Bloodbath on Dalal Street: ₹12 lakh crore wiped out in one day as as oil price spike rattles markets

A brutal selloff wiped out over Rs 11.5 lakh crore of investor wealth on Dalal Street on Thursday as the benchmark Sensex crashed nearly 2,500 points amid a global risk‑off wave, a spike in crude oil prices, and fresh worries over the interest‑rate outlook.
The 30-share BSE Sensex plummeted 2,497 points to close at 74,207 after slipping below the 74,000 mark intraday, while the Nifty 50 tanked 776 points to end at 23,002, briefly breaching the psychologically crucial 23,000 level.
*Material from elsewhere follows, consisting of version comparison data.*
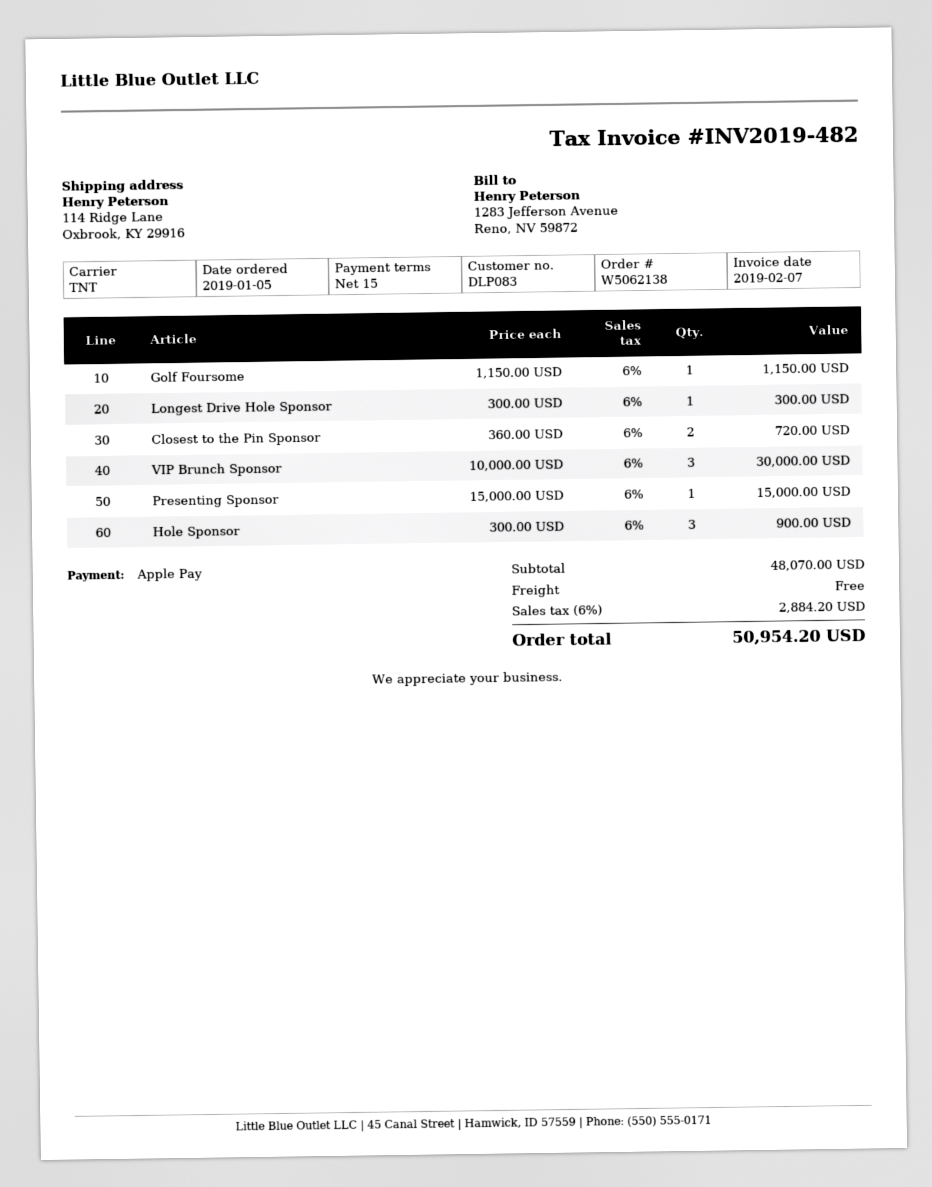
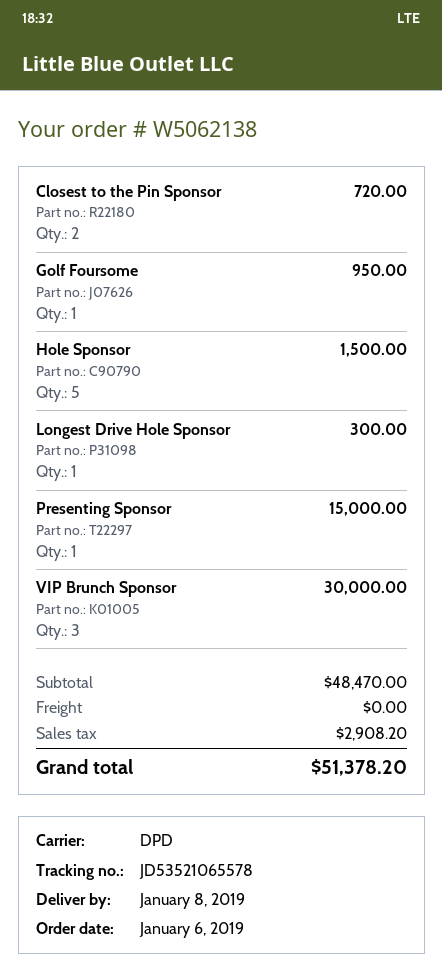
order date: 2019-01-05 -> 2019-01-06
shipping method: TNT -> DPD
Golf Foursome: 1 for 1150.00 -> 1 for 950.00
Hole Sponsor: 3 for 900.00 -> 5 for 1500.00
subtotal: 48070.00 -> 48470.00
tax: 2884.20 -> 2908.20
total: 50954.20 -> 51378.20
All 30 Sensex constituents finished in the red, with banking, financials, capital goods, and energy stocks leading the decline. The market capitalisation of BSE‑listed companies shrank by more than Rs 11.5 lakh crore during the session, underscoring the intensity of the selloff.
Broader markets fared no better, with midcap and smallcap indices sliding around 3 percent as indiscriminate selling spread beyond index heavyweights. Volatility spiked sharply, with the India VIX surging as traders rushed to hedge portfolios and unwind leveraged positions.
Crude shock
The immediate trigger for Thursday's rout was a renewed surge in Brent crude, which vaulted past 110–111 dollars per barrel amid an escalation in conflict in the Middle East and concerns over possible disruptions to supplies through the Strait of Hormuz.
For an oil‑import-dependent economy like India, sustained high crude prices raise fears of a wider current‑account deficit, imported inflation, and pressure on the rupee, all of which tend to weigh on equity valuations.
Sentiment was further undermined by weak global cues. Wall Street had closed sharply lower overnight after the US Federal Reserve left its policy rate unchanged around 3.75 percent but signalled that sticky inflation and elevated energy prices could delay the first rate cut to much later in 2026.
That 'higher for longer' narrative made risk assets across emerging markets less attractive relative to dollar assets, prompting a broad selloff in Asian equities that spilled over into Indian markets at the opening bell.
HDFC Bank slump and sectoral pain
On the domestic front, index heavyweight HDFC Bank was at the centre of the storm, plunging over 8 percent at one point after investor concerns flared up around leadership and governance issues following the resignation of the bank’s chairman on ethical grounds.
The steep slide in the country’s largest private lender dragged down the Nifty Bank index and contributed disproportionately to the Sensex’s fall, given HDFC Bank’s heavy weightage in both benchmarks.
Selling quickly spread to other financials, with frontline private and PSU banks, NBFCs and insurance majors all ending deep in the red. Rate‑sensitive sectors such as real estate and autos also came under pressure as the prospect of delayed global rate cuts dampened hopes of cheaper funding and robust discretionary demand.
Capital‑goods and infrastructure stocks slipped as investors priced in the risk that persistently high borrowing costs and expensive energy could slow capex momentum if conditions remain tight.
FII exodus
Foreign institutional investors, who had already been net sellers through much of March, continued to offload Indian equities, adding to the intensity of the slide. Provisional exchange data showed FIIs had dumped several thousand crore rupees worth of shares over recent sessions, citing currency weakness, geopolitical overhang, and uncertainty around the earnings trajectory amid rising input costs.
On the technical front, both Sensex and Nifty gapped down at the open and quickly sliced through multiple short‑term support levels, triggering a cascade of stop‑loss orders and algorithmic selling.
As put‑option writers rushed to cover positions and intraday margin calls kicked in, intraday rebounds were repeatedly sold into, turning what began as a gap‑down start into a full‑fledged crash‑like session by the close.
Outlook: Volatility likely to persist
Market participants cautioned that volatility is likely to remain elevated in the near term as investors track three key variables: the trajectory of crude oil prices, any further escalation in Middle East tensions affecting energy supplies, and the US Fed's communication on its rate‑cut path.
Analysts also pointed out that after a strong multi‑month rally that had taken benchmark indices to record highs, valuations in several pockets of the market left little margin of safety, making them vulnerable to sharp corrections when macro headwinds intensified.
While long‑term fundamentals of the Indian economy remain relatively robust, traders say the market may have entered a consolidation phase where elevated valuations, persistent FII selling, and global risk aversion could cap the upside in the short run.
Domestic institutional inflows and retail SIPs may offer some cushion on deeper declines, but for now, the bears firmly held the upper hand on Dalal Street.